Gas station without pumps

2020 September 6

Checked URLs in book

Filed under: Uncategorized — gasstationwithoutpumps @ 12:20
Tags: , , , , ,

I got all the URLs in my book checked yesterday.  Writing a program to extract the links and test them was not very difficult, though some of the links that work fine from Chrome or Preview mysteriously would not work from my link-checking program.

As it turns out, my son was writing me a link-checking program at the same time. His used pdfminer.six instead of PyPDF2, and relied on new features of Python (I still had Python 3.5.5 installed on this laptop, and f-format strings only came in with Python 3.6). I had to install a new version of Python with Anaconda to get his program to run. One difference in our programs is that he collected all the URLs and reduced them to a set of unique URLs (reducing 259 to 206), while I processed the URLs as they were encountered. His program is faster, but mine let me keep track of where in the book the URL occurred.

The checks we did are slightly different, so the programs picked up slightly different sets of bad URLs. He did just a “get” with a specified agent and stream set to True, while I tried “head”, then “get” if “head” failed, then “post” if “get” failed, but with default parameter values.  We also had different ways of detecting redirection (he used the url field of the response, while I used headers[“location”]), which got different redirection information. It might be worthwhile to write a better check program that does more detailed checking, but this pair of programs was enough to check the book, and I don’t want to waste more time on it.

I had to modify a number of the URLs for sites that had moved—in some cases having to Google some of the content in order to find where it had now been hidden. I wasted a lot of time trying to track one source of information back to a primary source, and finally gave up, relying on the (moved) secondary source that I had been citing before.

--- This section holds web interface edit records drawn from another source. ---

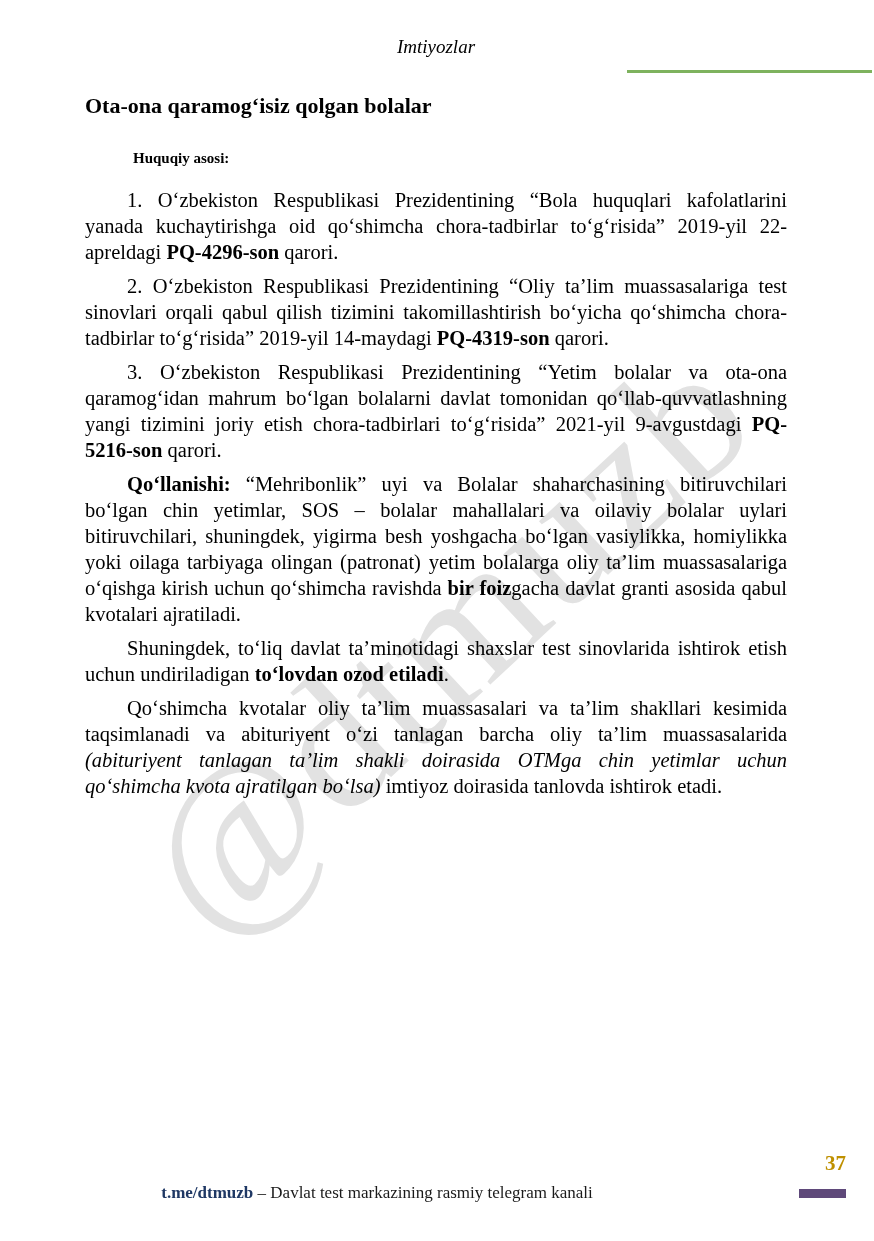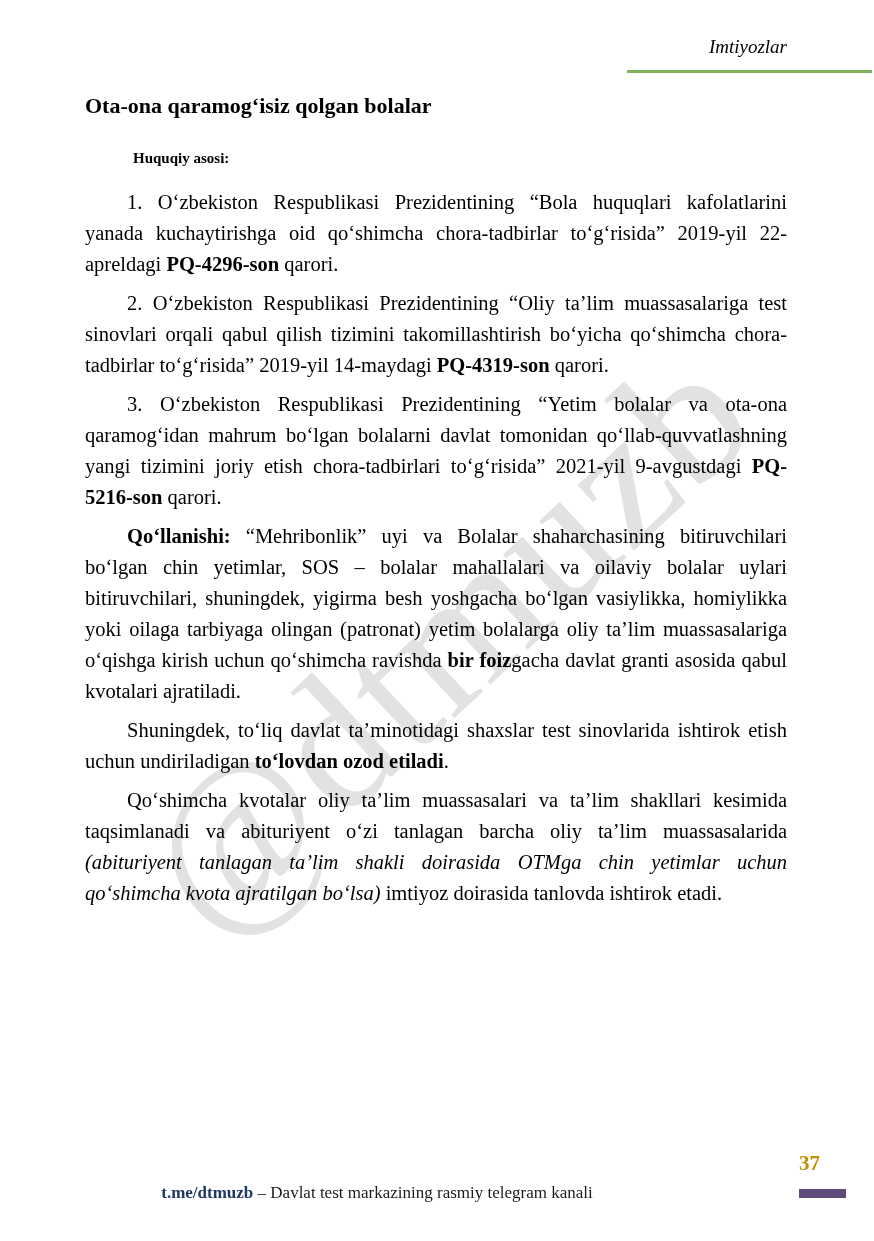--- a/index.html
+++ b/index.html
@@ -36,7 +36,7 @@
   }
   .running-header {
     margin-top: 36px;
-    text-align: right;
+    text-align: center;
     font-style: italic;
     font-size: 19px;
     line-height: 22px;

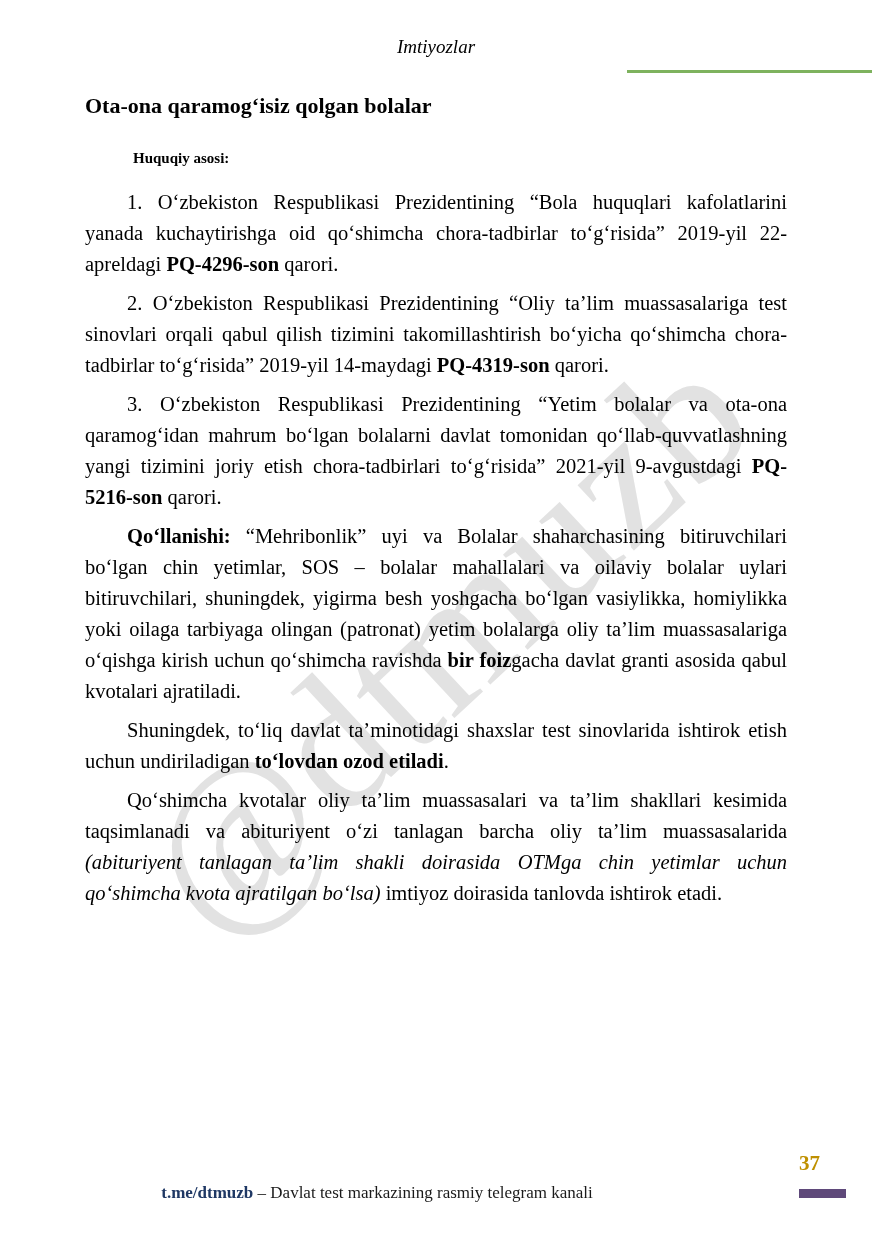--- a/index.html
+++ b/index.html
@@ -67,7 +67,7 @@
   .body-par {
     margin: 0 0 8px 0;
     font-size: 20.5px;
-    line-height: 31px;
+    line-height: 26px;
     text-align: justify;
     text-indent: 42px;
     hyphens: none;

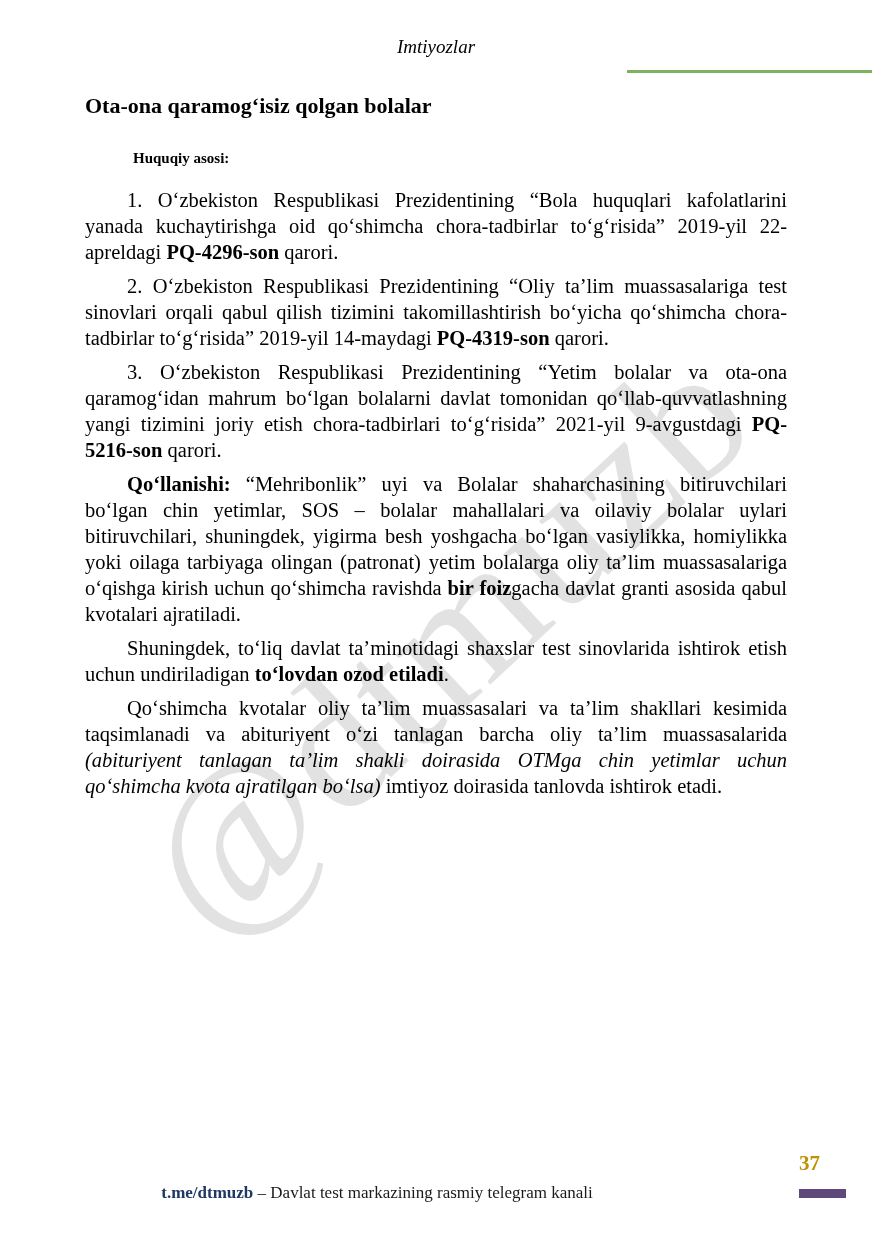--- a/index.html
+++ b/index.html
@@ -99,7 +99,7 @@
     left: 799px;
     top: 1150px;
     width: 47px;
-    text-align: left;
+    text-align: right;
     font-size: 21px;
     font-weight: bold;
     color: #bf9000;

A surprising number of sites are only accessible with http and not https, and I ended up with eight URLs that I could not get to work in the link-check program, but that worked fine from the PDF file and from Chrome. Some of them worked from my son’s program also, but his failed on some that mine had success with.

Here is the code I wrote:

#!/usr/bin/env python3

import PyPDF2
import argparse
import sys

import requests	


def parse_args():
    """Parse the options and return what argparse does:
        a structure whose fields are the possible options
    """
    parser = argparse.ArgumentParser( description= __doc__, formatter_class = argparse.ArgumentDefaultsHelpFormatter )
    parser.add_argument("filenames", type=str, nargs="*",
            default=[],
            help="""names of files to check
            """)
    options=parser.parse_args()
    return options

    
def pdf_to_urls(pdf_file_name):
   """yields urls used as hyperlinks in file named by pdf_file_name
   """
   pdf = PyPDF2.PdfFileReader(pdf_file_name)
   for page_num in range(pdf.numPages):
        pdfPage = pdf.getPage(page_num)
        pageObject = pdfPage.getObject()
        if '/Annots' in pageObject.keys():
            ann = pageObject['/Annots']
            for a in ann:
               u = a.getObject()
               if '/URI' in u['/A']:
                   yield( page_num,  u['/A']['/URI'])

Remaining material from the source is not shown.